Say you had a 50 MB video file and your back-end was something like
Amazon S3… I could see many many requests for that file coming in at
the same time the first was still processing. I’m not sure what the
best thing to do in that case would be.

The options, I think, would be:

return a 404 (or some temporary error code) until the cache is
primed (that doesn’t seem like good default behavior)
block all other requests until the first is finished (also seems
problematic, especially if the first request is taking forever)
pass all requests to the back-end until there is a valid cache entry

I suspect nginx chooses option #3. Are you saying that you want to do
#2? Or something else entirely?

Varnish seems to do #2 by default:
http://www.varnish-cache.org/docs/2.1/tutorial/handling_misbehaving_servers.html

–
RPM

rkoskela · April 25, 2011, 10:13pm

Ideal situation is initiate one request to back-end then for each
additional request start sending the (still incomplete) cached file at
the same rate it’s being downloaded into the cache (I cache after just 1
hit)

I’m talking video files 400-500mb crossing the Atlantic… Not fast at
all and can get seriously congested once it starts getting the same file
over and over in this “first cache” syndrome

Anything I can do to help/test please let me know
Keep up the good work

Sent from my iPhone

rkoskela · April 26, 2011, 4:29pm

Hehe, I actually came up with the same conclusion… except that I’m
running varnish in front of nginx
Interestingly varnish has added a feature in their super-latest
development version that streams and caches at the same time, but it
only does it for the first request (subsequent requests still wait until
the cache has been completed)…

rkoskela · April 26, 2011, 4:24pm

On Mon, Apr 25, 2011 at 3:13 PM, Richard K.
[email protected] wrote:

Ideal situation is initiate one request to back-end then for each additional
request start sending the (still incomplete) cached file at the same rate it’s
being downloaded into the cache (I cache after just 1 hit)

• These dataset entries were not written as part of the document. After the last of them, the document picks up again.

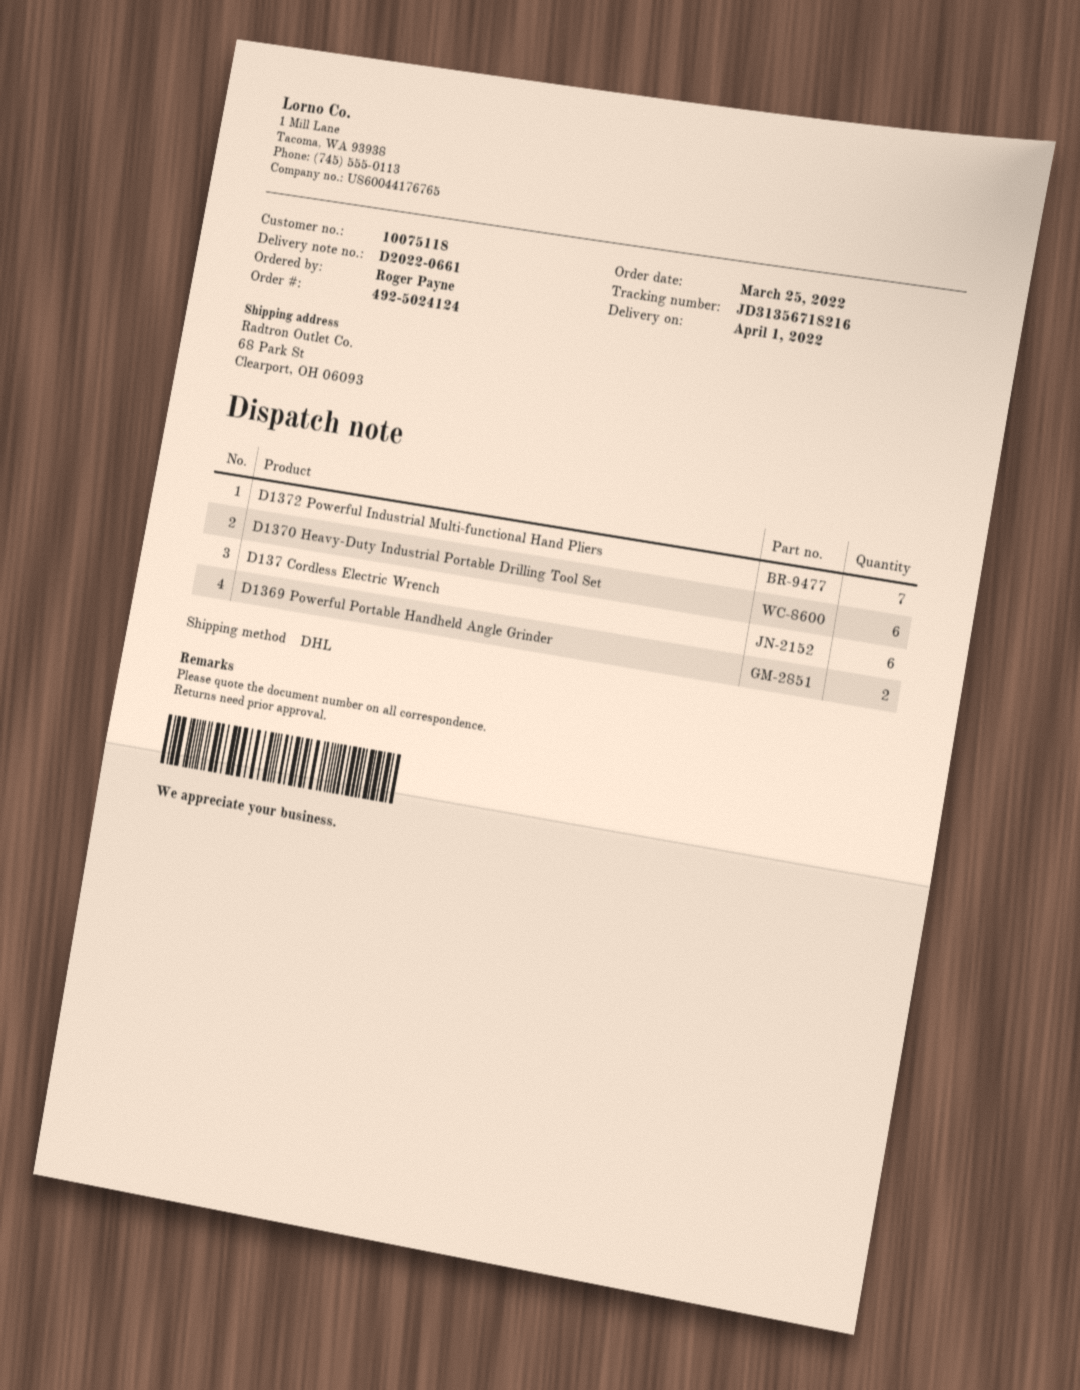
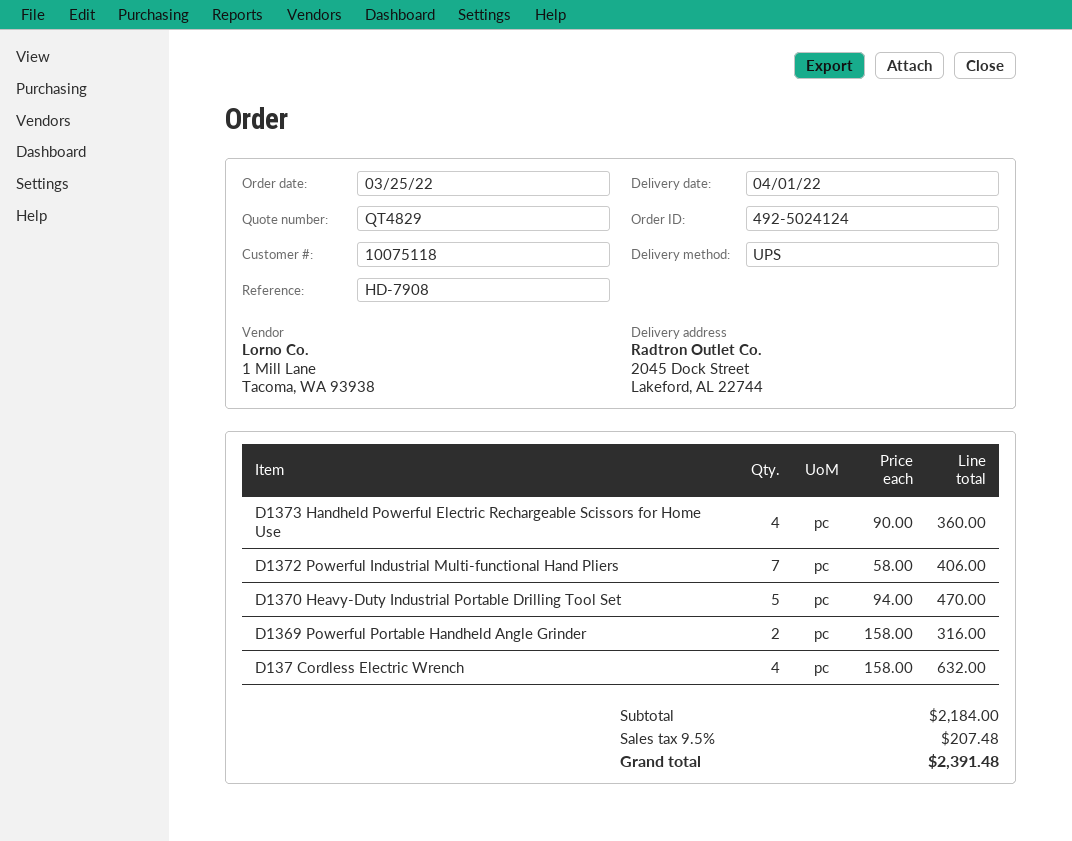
shipping method: DHL -> UPS
ship to: 68 Park St, Clearport, OH 06093 -> 2045 Dock Street, Lakeford, AL 22744
D1370 Heavy-Duty Industrial Portable Drilling Tool Set: 6 -> 5
D137 Cordless Electric Wrench: 6 -> 4
D1373 Handheld Powerful Electric Rechargeable Scissors for Home Use: none -> 4

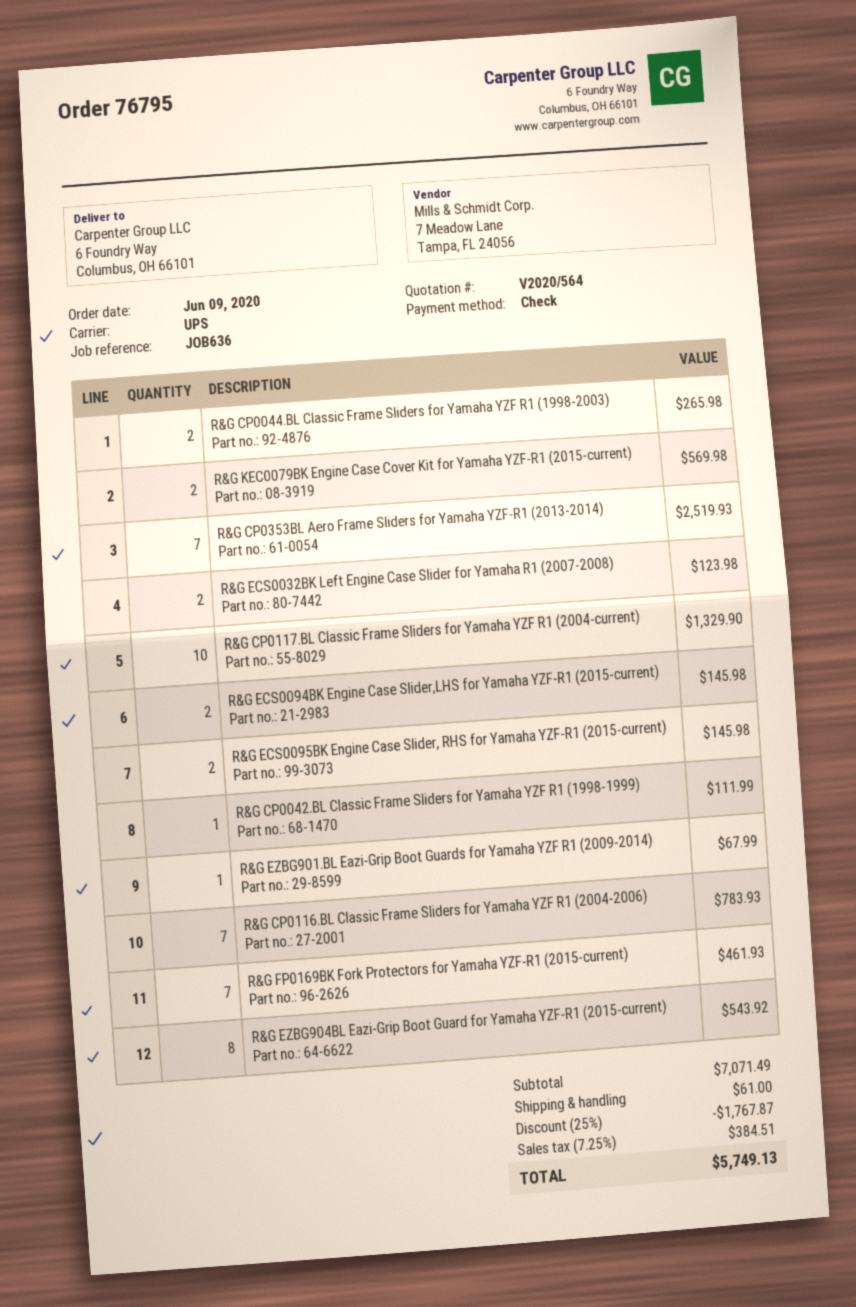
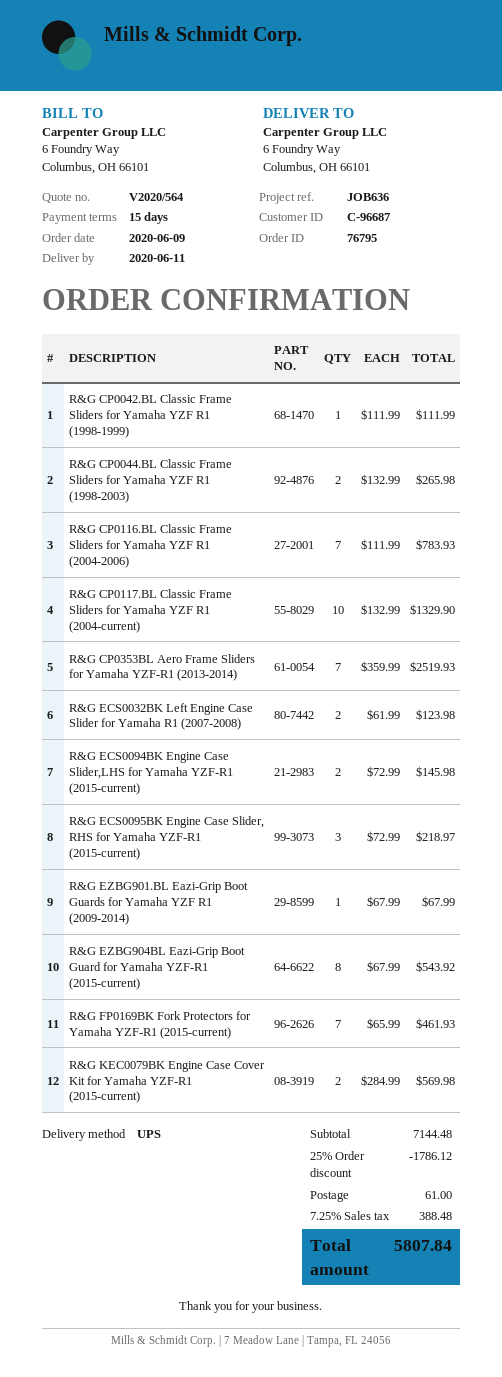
R&G ECS0095BK Engine Case Slider, RHS for Yamaha YZF-R1 (2015-current): 2 for 145.98 -> 3 for 218.97
subtotal: 7071.49 -> 7144.48
discount: 25% = 1767.87 -> 25% = 1786.12
tax: 7.25% = 384.51 -> 7.25% = 388.48
total: 5749.13 -> 5807.84

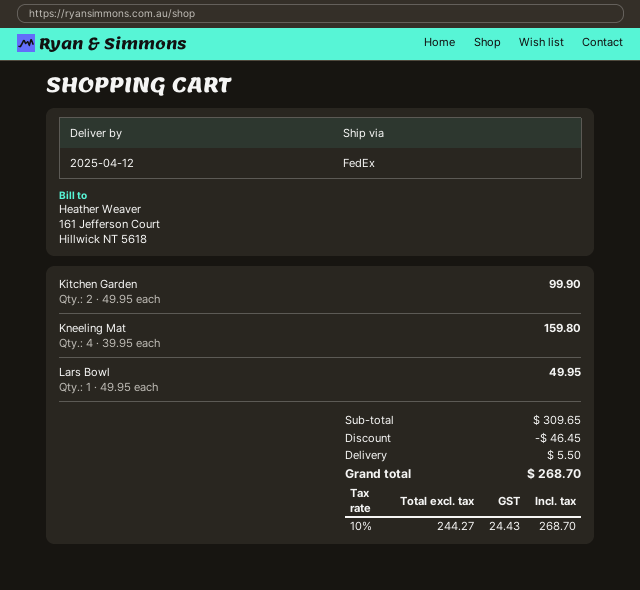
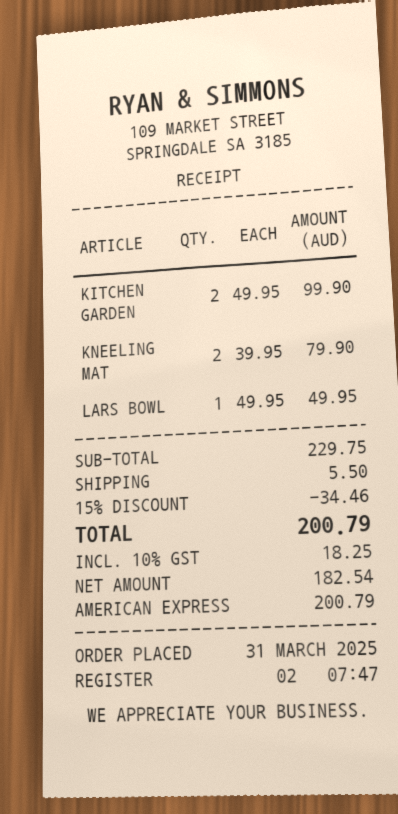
Kneeling Mat: 4 x 39.95 = 159.80 -> 2 x 39.95 = 79.90
subtotal: 309.65 -> 229.75
discount: 46.45 -> 34.46
net: 244.27 -> 182.54
tax: 10% = 24.43 -> 10% = 18.25
total: 268.70 -> 200.79

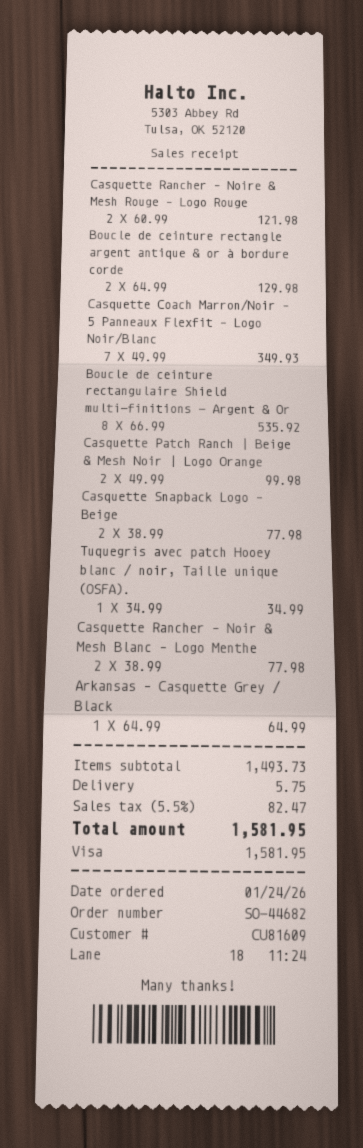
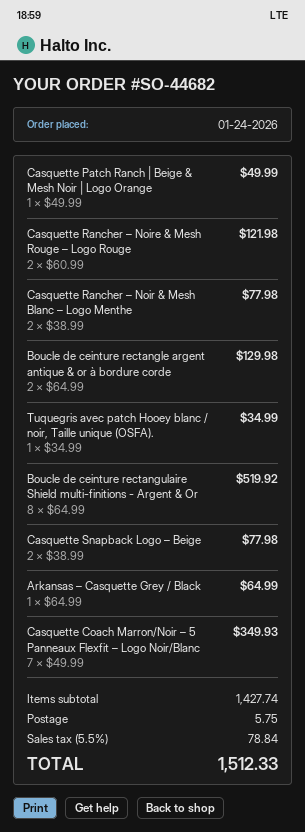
Boucle de ceinture rectangulaire Shield multi-finitions - Argent & Or: 8 x 66.99 = 535.92 -> 8 x 64.99 = 519.92
Casquette Patch Ranch | Beige & Mesh Noir | Logo Orange: 2 x 49.99 = 99.98 -> 1 x 49.99 = 49.99
subtotal: 1493.73 -> 1427.74
tax: 5.5% = 82.47 -> 5.5% = 78.84
total: 1581.95 -> 1512.33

I’m talking video files 400-500mb crossing the Atlantic… Not fast at all and
can get seriously congested once it starts getting the same file over and over in
this “first cache” syndrome

Anything I can do to help/test please let me know
Keep up the good work

If this is an immediate problem (i.e. it is killing your monthly
bandwidth bill), I would suggest setting up varnish behind nginx, and
add a specific location for the video files in question. It will give
you behavior closer to what you need (only making one request for the
file over the slow link). You could then choose to expand varnish
usage to other files after careful testing. This will complicate your
stack, but such is life. Varnish just meets your particular use case
better at this point.

I’m no C developer, just an nginx user, but I suspect any change in
this area would be a lot of work and slow in coming for nginx. I think
it might be possible to do something all-nginx by having nginx proxy
to itself for these files, and using something like
Module ngx_http_limit_req_module on the “backend” nginx server
which then proxies to your real origin… but it would be kind of
hackish.

–
RPM

rkoskela · April 26, 2011, 5:20pm

On 25 Abr 2011 21h13 WEST, [email protected] wrote:

Just thinking out loud. Perhaps you can avoid using Varnish altogether
and staying purely nginx by using agentzh’s Embedded Lua Module.

Just an idea.

— appa

rkoskela · April 29, 2011, 3:03pm

I already use it for somethings…
But what way would you use it to fix this problem? It can do a lot of
things lol…